Svoltò l’angolo e vide qualcosa per terra: era una tomba e sulla lapide c’era il nome di
suo nonno! Un senso di terrore invase il corpo di Hartur, che cambiò subito direzione,
ma un’altra immagine stava apparendo davanti ai suoi occhi: stavolta rappresentava lui,
tutto insanguinato e stretto nelle zampe del Drago d’Oro.
Hartur fu preso dal panico e si mise a correre senza sapere dove stesse andando.
Si fermò e chiuse gli occhi, pensando a come fare per uscire da lì. D’un tratto si ricordò
del medaglione che gli avevano dato gli anziani del villaggio e gli venne un’idea: strappò
un pezzo di tela dalla sua maglietta e si bendò gli occhi.

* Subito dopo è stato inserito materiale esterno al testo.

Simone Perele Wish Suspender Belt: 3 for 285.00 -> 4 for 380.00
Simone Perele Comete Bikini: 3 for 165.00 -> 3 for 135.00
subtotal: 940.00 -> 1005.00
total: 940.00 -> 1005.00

Dato che il medaglione, quando lo guidava, prendeva la forma di una freccia che poteva
andare verso destra, verso sinistra o dritto, ad Hartur bastava toccarla per sapere dove
andare.
In più, avendo gli occhi bendati, non vedeva le immagini che rappresentavano le sue
paure.
Nonostante cadesse molte volte inciampando o andando a sbattere, finalmente sentì
che la pietra si scaldava: voleva dire che era vicino all’uscita.

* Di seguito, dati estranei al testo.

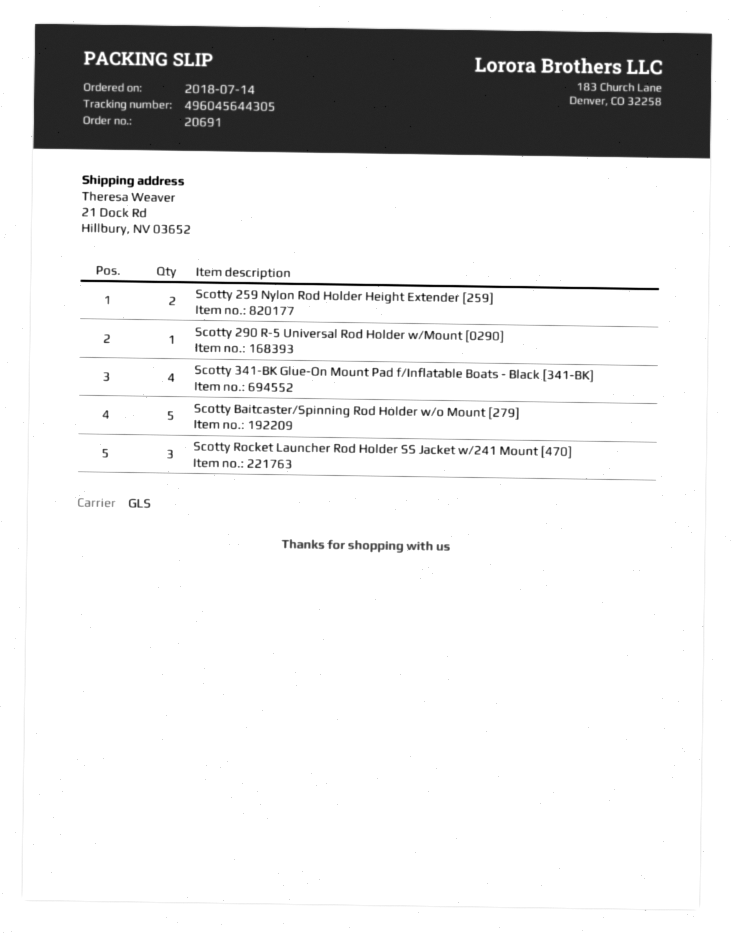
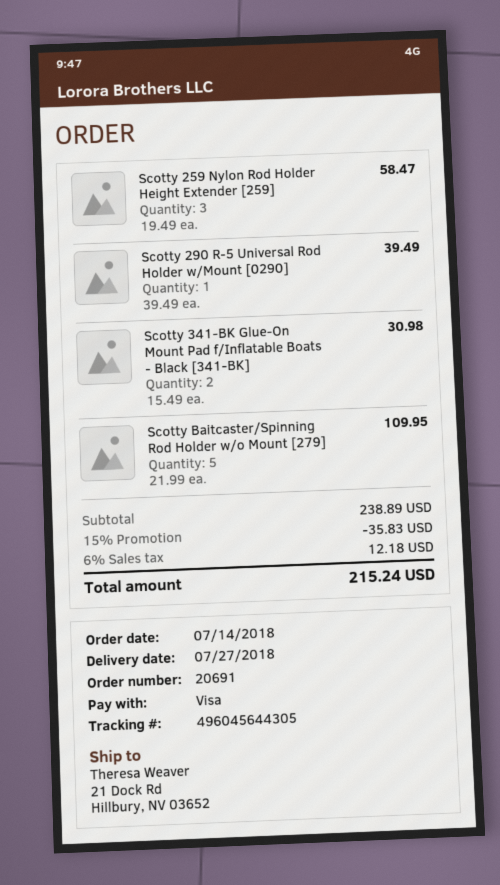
Scotty 259 Nylon Rod Holder Height Extender [259]: 2 -> 3
Scotty 341-BK Glue-On Mount Pad f/Inflatable Boats - Black [341-BK]: 4 -> 2
Scotty Rocket Launcher Rod Holder SS Jacket w/241 Mount [470]: 3 -> none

Finalmente sentì i caldi raggi del sole sulla pelle: si scoprì gli occhi e vide che era fuori
dal
labirinto.
Notò che in più punti si era tagliato a causa delle molteplici cadute e così si medicò con
il particolare nettare del Fiore del Paradiso.
Vide inoltre che a pochi passi c’era Hely ad aspettarlo: Arthur saltò in groppa alla sua
farfalla ed insieme partirono per il pericoloso Paese dei Draghi.

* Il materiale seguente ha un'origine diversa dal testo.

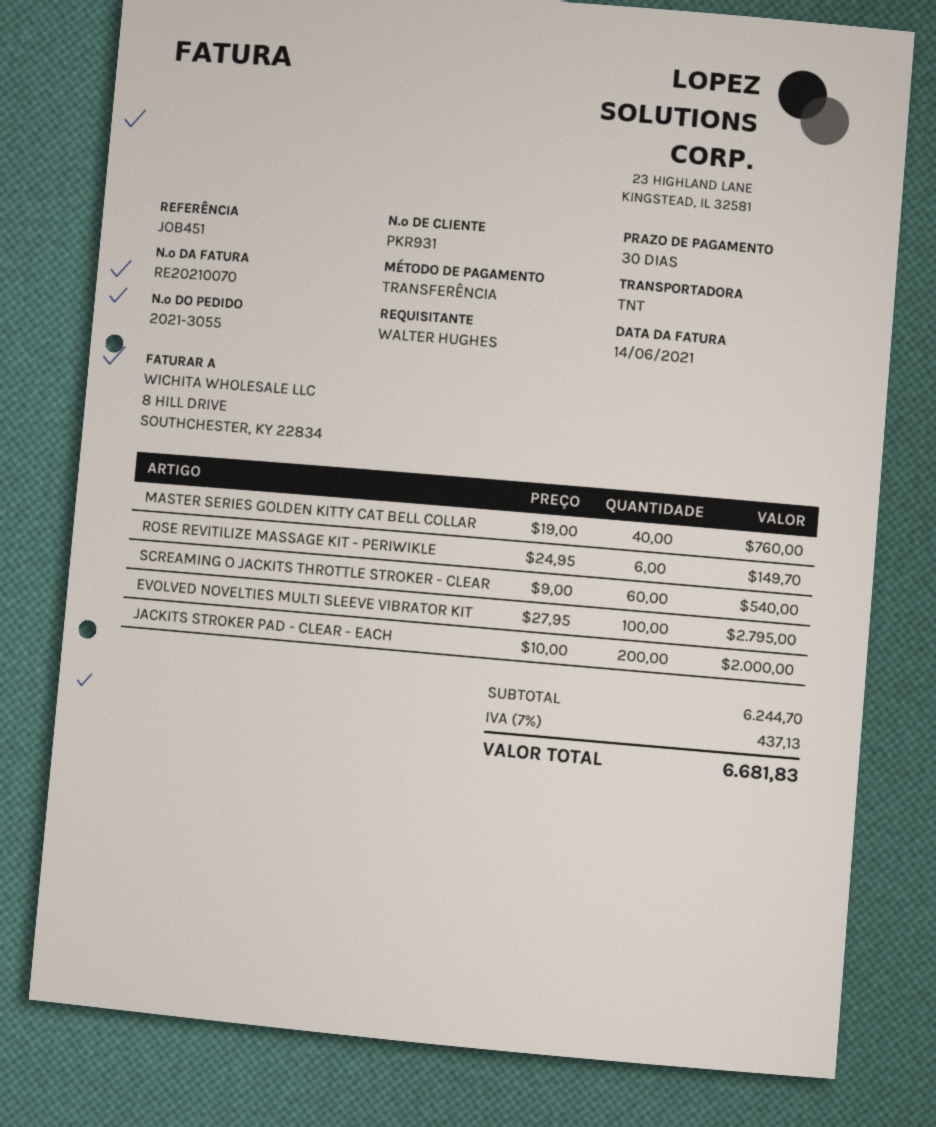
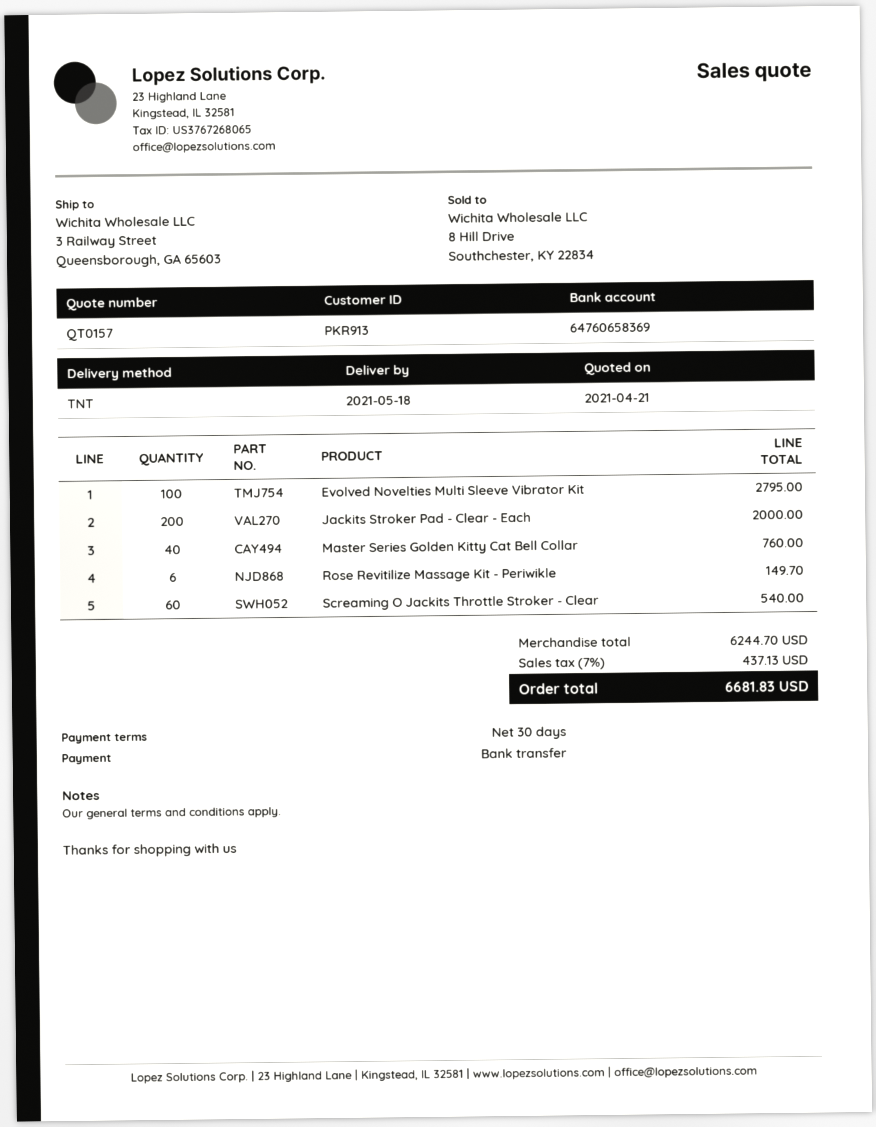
customer number: PKR931 -> PKR913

Sorvolando il luogo in cui vivevano i draghi, Hartur si accorse che non c’era un filo
d’erba: la terra era brulla e arida, non c’era altro che una pozza d’acqua fangosa,
mentre a Greenriver scorreva un fiume dalle acque cristalline.
Atterrarono davanti alla caverna indicata dal medaglione ed Hartur vide una bestia
immensa dalle scaglie dorate: il Drago d’Oro.
Stava dormendo e per un folletto era un’occasione perfetta per ucciderlo, ma Hartur non
lo fece: come poteva uccidere un essere così bello?
Nonostante sapesse che era pericoloso, decise che avrebbe fatto un piccolo taglio nella
zampa del drago e dopo aver raccolto qualche goccia di sangue, sarebbe fuggito con
Hely.
Hartur poco dopo si trovò a volare, con il Drago alle calcagna, il vento che gli fischiava
nelle orecchie, nelle mani la preziosa boccetta contenente il sangue del drago.
Non era difficile scappare, perché sapeva che una volta attraversato il confine, i draghi
non potevano spingersi oltre grazie ad una barriera di protezione.
Arrivò finalmente a Greenriver e corse alla sua capanna, dove trovò il nonno ancora in
vita, anche se stava malissimo.
I dottori gli fecero bere il sangue del Drago d’Oro e dopo qualche minuto Iork era in
piedi ed abbracciava il suo coraggioso nipote.